Layakkah kita memaknai amanah sebagai sebuah kesenangan, sebuah prestise yang disikapi begitu bahagia. Sampai harus ada perayaan yang wah. Apa ya yang terlintas di benak, di sela-sela jaringan otak ketika mendapat tugas itu? Mengapa adalah kegembiraan? Mengapa pula harus ada pesta? Kenapa bukan ketakutan? Akan begitu banyak beban setelah ini, lantas kenapa berhura-hura? Ah, betapa dunia telah membutakan hati
Ketika Rasulullah wafat, siapa khalifah yang menggantikan beliau?
Abu Bakar, Umar dan Abu Ubaidah kemudian datang ke Saqifah. Dengan fasih Abu Bakar menenangkan Anshar yang sedang dibakar ghirah. "Kami (Muhajirin) adalah para Amir, dan kalian (Anshar) adalah para Wazir...maka bai'atlah 'Umar atau orang kepercayaan ummat ini Abu 'Ubaidah!"
Umar mengepalkan tangan dan gemeretak giginya karena malu sedang Abu 'Ubaidah menunduk berkeringat dingin tak mampu mengangkat kepalanya. "Justru engkau yang akan kami bai'at.."kata 'Umar kemudian sambil menggenggam tangan sahabatnya.
Kisah menyejarah akan takutnya memegang sebuah amanah.
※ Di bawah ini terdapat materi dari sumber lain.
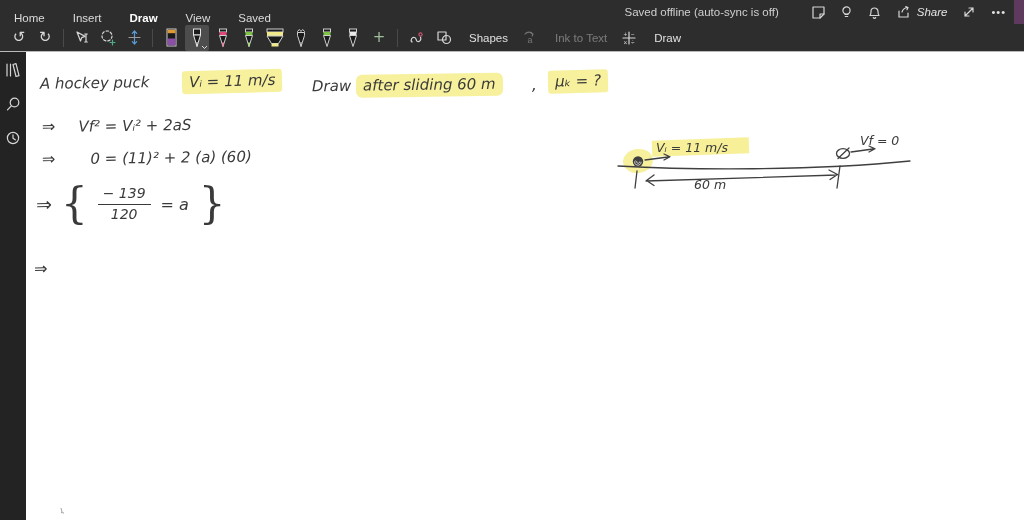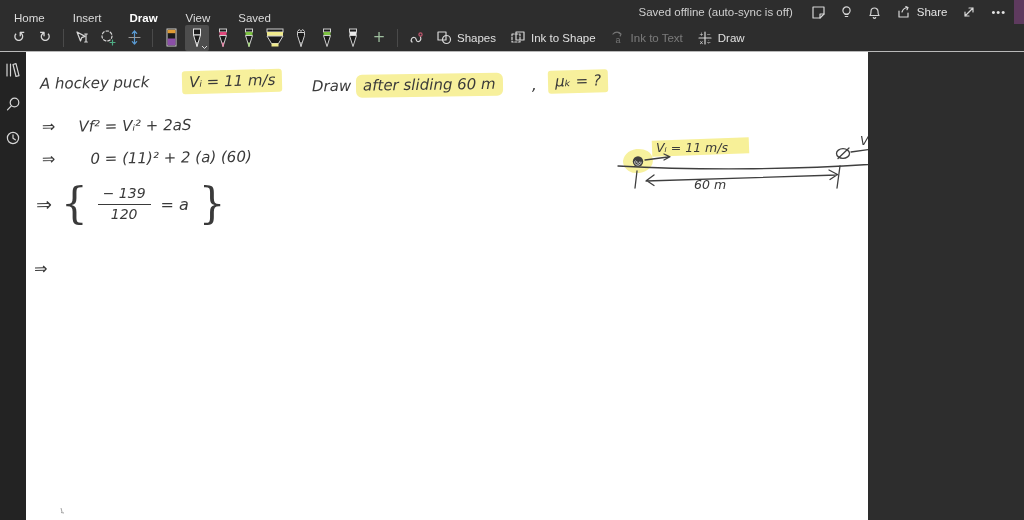--- a/index.html
+++ b/index.html
@@ -20,7 +20,7 @@
   .tab.active::after{content:""; position:absolute; left:12px; right:12px; bottom:1px; height:3px;
     background:var(--c-accent); border-radius:1px;}
   .mb-right{margin-left:auto; display:flex; align-items:center; gap:0; height:100%;}
-  .status{color:#cfcfcf; margin-right:12px; white-space:nowrap;}
+  .status{color:#cfcfcf; margin-right:26px; white-space:nowrap;}
   .mb-ic{width:28px; height:100%; display:flex; align-items:center; justify-content:center;}
   .share-btn{display:flex; align-items:center; gap:5px; padding:0 8px; height:100%; color:#e4e4e4;}
   .more{letter-spacing:1px; color:#e4e4e4; font-size:11px; padding:0 8px;}

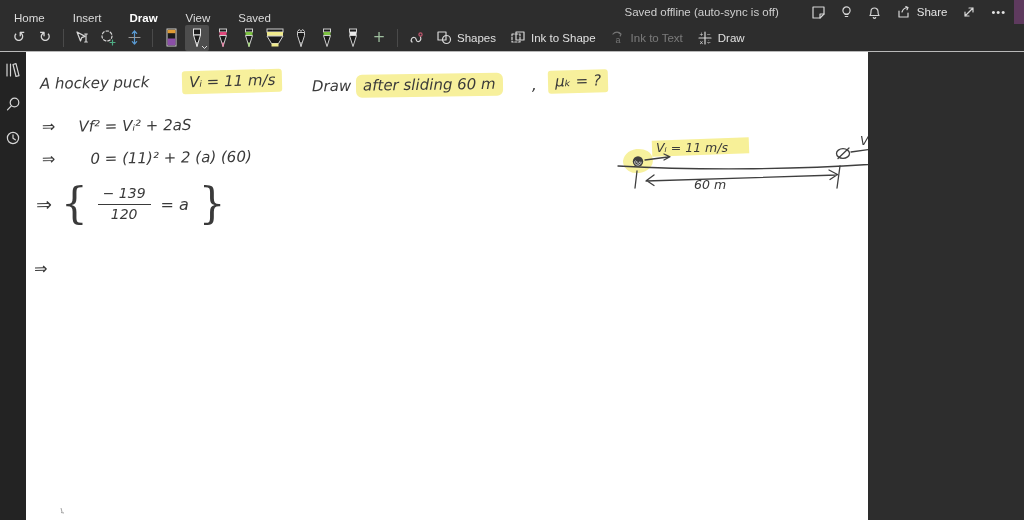--- a/index.html
+++ b/index.html
@@ -22,7 +22,7 @@
   .mb-right{margin-left:auto; display:flex; align-items:center; gap:0; height:100%;}
   .status{color:#cfcfcf; margin-right:26px; white-space:nowrap;}
   .mb-ic{width:28px; height:100%; display:flex; align-items:center; justify-content:center;}
-  .share-btn{display:flex; align-items:center; gap:5px; padding:0 8px; height:100%; color:#e4e4e4;}
+  .share-btn{display:flex; align-items:center; gap:5px; padding:0 8px; height:100%; color:#e4e4e4;font-style:italic;}
   .more{letter-spacing:1px; color:#e4e4e4; font-size:11px; padding:0 8px;}
   .edge-strip{width:10px; height:24px; background:var(--c-edge_strip);}
   .lineicon{stroke:#d6d6d6; fill:none; stroke-width:1.2; stroke-linecap:round; stroke-linejoin:round;}

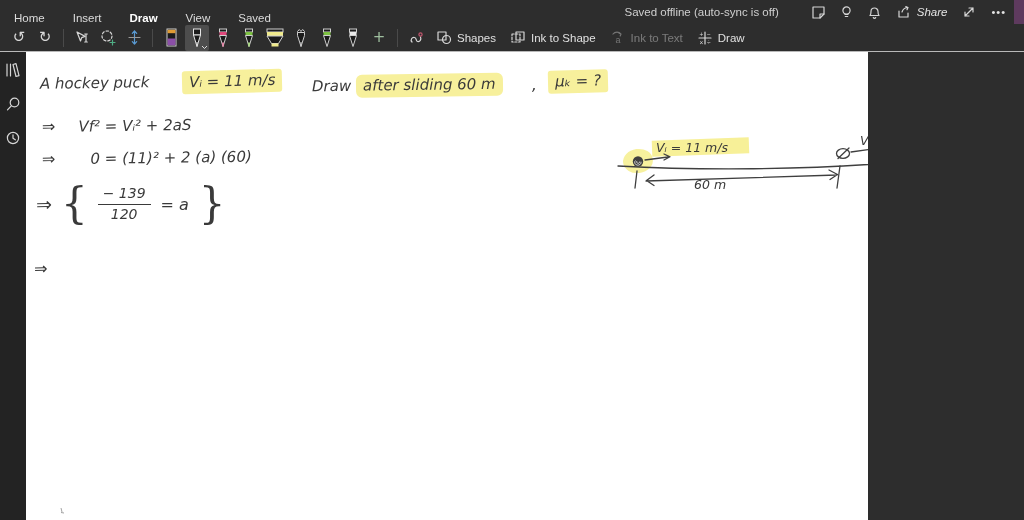--- a/index.html
+++ b/index.html
@@ -36,7 +36,7 @@
   .tool.selected{background:#4d4d4d;}
   .glyph{font-family:"DejaVu Sans",sans-serif; font-size:15px; color:#d8d8d8; line-height:1;}
   .divider{width:1px; height:18px; background:#4a4a4a; margin:0 5px;}
-  .lbl-btn{display:flex; align-items:center; gap:5px; padding:0 7px; height:26px; border-radius:2px;}
+  .lbl-btn{display:flex; align-items:center; gap:17px; padding:0 7px; height:26px; border-radius:2px;}
   .lbl-btn.disabled{opacity:.42;}
   .chev{position:absolute; right:1px; bottom:1px;}
   .plus{color:#9fbf9f; font-size:15px;}

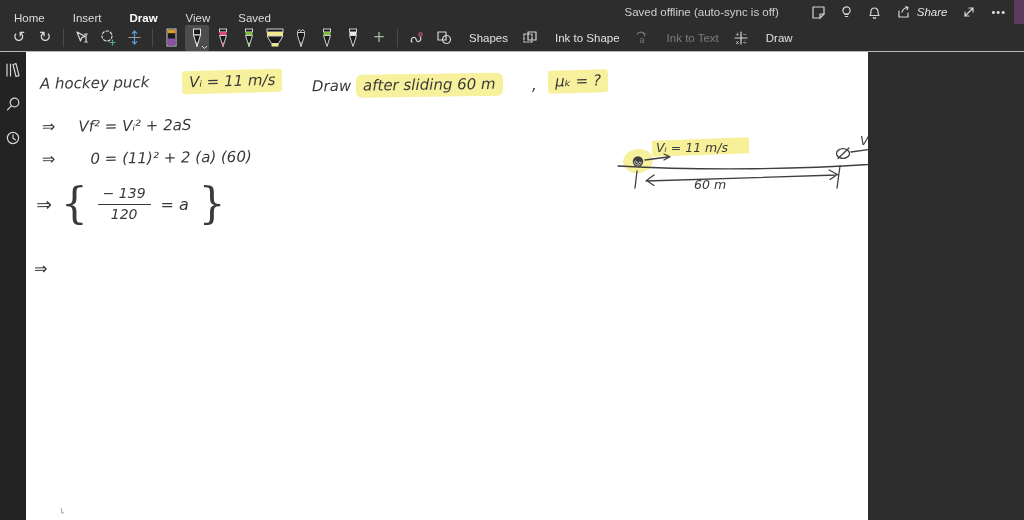--- a/index.html
+++ b/index.html
@@ -220,13 +220,6 @@
       </svg>
       <span>Shapes</span>
     </span>
-    <span class="lbl-btn">
-      <svg width="16" height="15" viewBox="0 0 16 15" class="lineicon">
-        <rect x="2" y="4" width="8" height="8" stroke-dasharray="2.2 1.6"></rect>
-          <rect x="6" y="2" width="8" height="8"></rect>
-      </svg>
-      <span>Ink to Shape</span>
-    </span>
     <span class="lbl-btn disabled">
       <svg width="16" height="15" viewBox="0 0 16 15" class="lineicon">
         <path d="M3 4 c2 -2.5 6 -2.5 8 0 M11 4 l-2 -.8 M11 4 l-.8 2"></path>

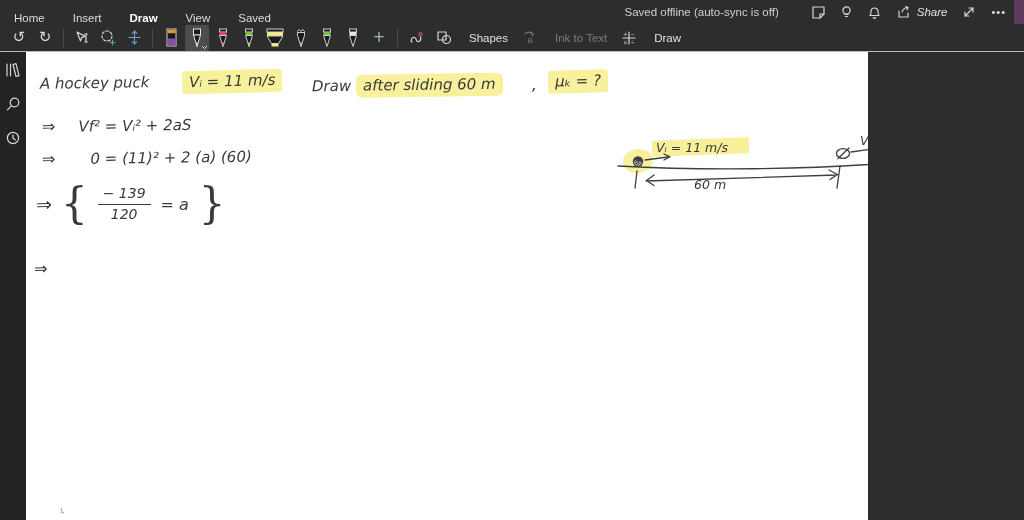--- a/index.html
+++ b/index.html
@@ -47,7 +47,7 @@
   .rail .mb-ic{width:20px; height:20px;}
 
   
-  .canvas{position:absolute; left:26px; top:52px; width:842px; height:468px; background:var(--c-canvas); overflow:hidden;}
+  .canvas{position:absolute; left:26px; top:52px; width:998px; height:468px; background:var(--c-canvas); overflow:hidden;}
   .ink{position:absolute; font-family:"DejaVu Sans",sans-serif; font-style:italic;
     color:var(--c-ink); font-size:15px; white-space:nowrap;}
   .hl{background:var(--c-highlight); padding:2px 7px 3px; border-radius:3px; display:inline-block;}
Beratus-ratus tahun jaraknya dari kisah menyejarah itu, di sebuah ruangan Muswil DPW Maluku Utara periode 2000-2005. Kisah ini indah tertulis dalam Memoar Cinta di Medan Dakwah-nya Ust Cahyadi Takariawan. Saat pemilihan Dewan Syari'ah Wilayah sesuai tata tertib persidangan yang dipilih adalah Ketua, Wakil, dan seorang anggota. Pemilihan yang berlangsung tertutup itu menghasilkan 5 nama. Satu nama dengan 24 suara dan empat lainnya dengan 3 suara. Sebelum diputuskan mekanisme memilih 2 dari 4 nama yang sama-sama mendapatkan 3 suara tersebut, salah seorang kandidat menyatakan dirinya tidak memenuhi persyaratan sebagai anggota DSW karena belum mencapai jenjang keanggotaan sebagaimana diatur dalam AD/ART. Ia pun mengundurkan diri. Berarti masih ada 3 nama yang mendapatkan suara sama. Sedangkan yang dipilih hanya 2 di antara mereka.
Dalam kebingungan menentukan mekanisme, dengan polos dan tanpa pretensi apapun,Ketua DPW berbicara dengan suara keras, "Ayo siapa lagi yang mau mengundurkan diri?".
Begitulah keikhlasan hati seorang ikhwah yang melihat permasalahan itu dengan kacamata da'i yang tak layak berebut amanah, yang tak layak berebut jabatan apapun dalam dakwah.
Dan benar, salah satu kandidat mengacungkan tangan dan mengatakan, "Saya mengundurkan diri".
Dan hari ini saya liat bahwa ada sisi lain dari kepemimpinan. Meminta dan setelah diberi, betapa ekspresinya berlebihan bahkan memuakkan. Sadarkah bahwa pertanggungjawaban tak berhenti setelah akhir jabatan tapi berlanjut hingga menemui Sang Pencipta. Ah, dangkal dan piciknya pemikiran yang begitu bangga dengan beban yang justru dilemparkan dengan kasar.
Esensi dari pekerjaan adalah pada ketekunan, keikhlasan kesabaran, kesungguhan dalam menunaikan kegiatan, pada usaha terus menerus menebar kebajikan di setiap ruang-ruang publik. Bukan pada perebutan jabatan, bukan pada adu argumentasi tanpa kejelasan tujuan, bukan pada semangat gugat menggugat interpretasi.
Mari kita tekun bekerja, sebagai apa pun kita!